Activity: Please restate the entries verbatim. The copy should hold no pictures.

Recorded data:

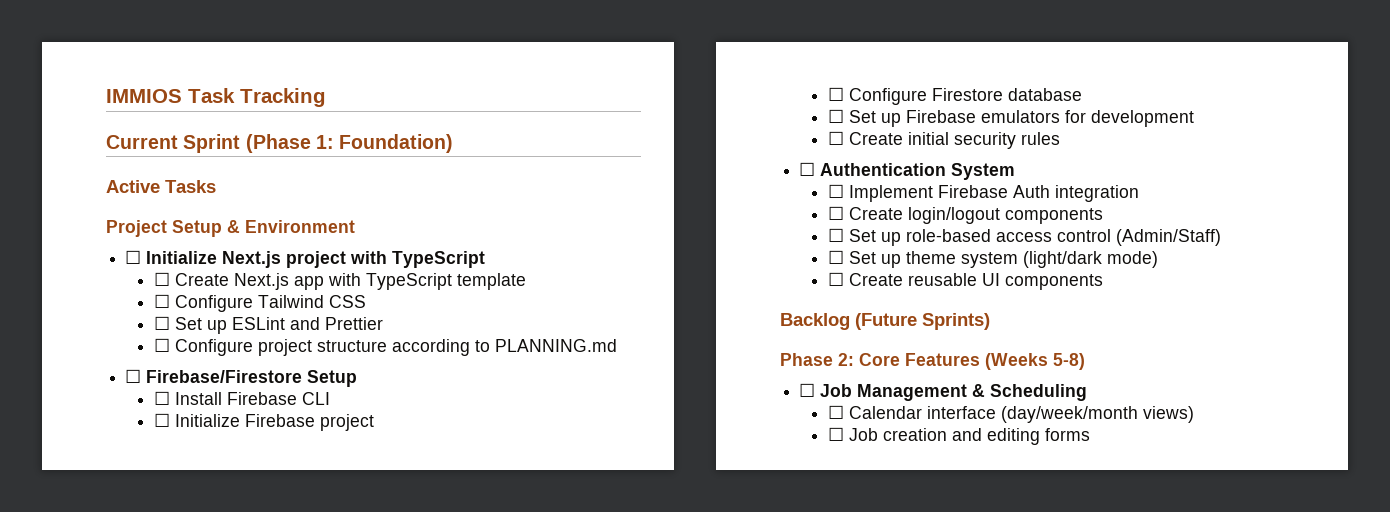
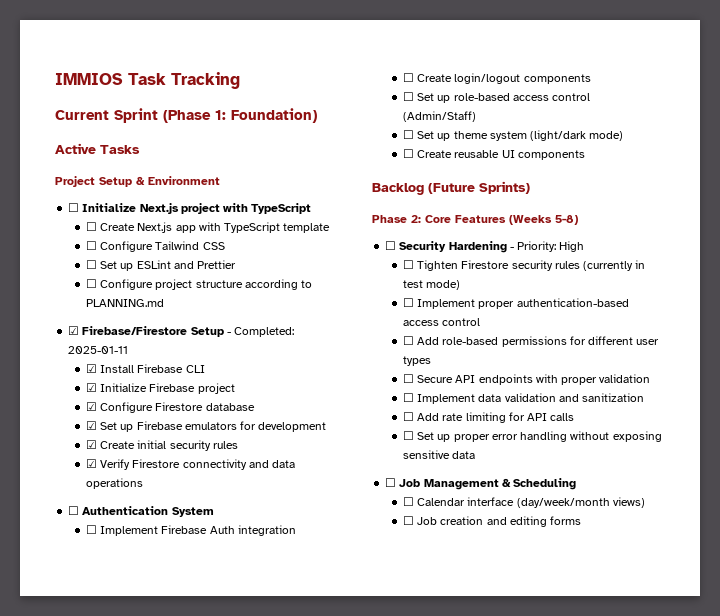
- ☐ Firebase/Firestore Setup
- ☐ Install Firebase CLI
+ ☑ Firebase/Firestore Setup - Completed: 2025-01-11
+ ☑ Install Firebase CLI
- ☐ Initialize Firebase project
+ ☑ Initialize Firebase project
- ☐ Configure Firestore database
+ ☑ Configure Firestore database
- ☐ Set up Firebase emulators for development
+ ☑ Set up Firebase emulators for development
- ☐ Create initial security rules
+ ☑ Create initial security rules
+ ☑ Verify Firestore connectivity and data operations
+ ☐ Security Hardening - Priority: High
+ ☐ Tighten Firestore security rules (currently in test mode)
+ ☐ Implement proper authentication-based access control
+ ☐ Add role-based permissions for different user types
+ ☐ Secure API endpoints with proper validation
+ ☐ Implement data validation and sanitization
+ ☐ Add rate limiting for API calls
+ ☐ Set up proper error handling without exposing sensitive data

Response to this exercise:
- ☐ Firebase/Firestore Setup
- ☐ Install Firebase CLI
+ ☑ Firebase/Firestore Setup - Completed: 2025-01-11
+ ☑ Install Firebase CLI
- ☐ Initialize Firebase project
+ ☑ Initialize Firebase project
- ☐ Configure Firestore database
+ ☑ Configure Firestore database
- ☐ Set up Firebase emulators for development
+ ☑ Set up Firebase emulators for development
- ☐ Create initial security rules
+ ☑ Create initial security rules
+ ☑ Verify Firestore connectivity and data operations
+ ☐ Security Hardening - Priority: High
+ ☐ Tighten Firestore security rules (currently in test mode)
+ ☐ Implement proper authentication-based access control
+ ☐ Add role-based permissions for different user types
+ ☐ Secure API endpoints with proper validation
+ ☐ Implement data validation and sanitization
+ ☐ Add rate limiting for API calls
+ ☐ Set up proper error handling without exposing sensitive data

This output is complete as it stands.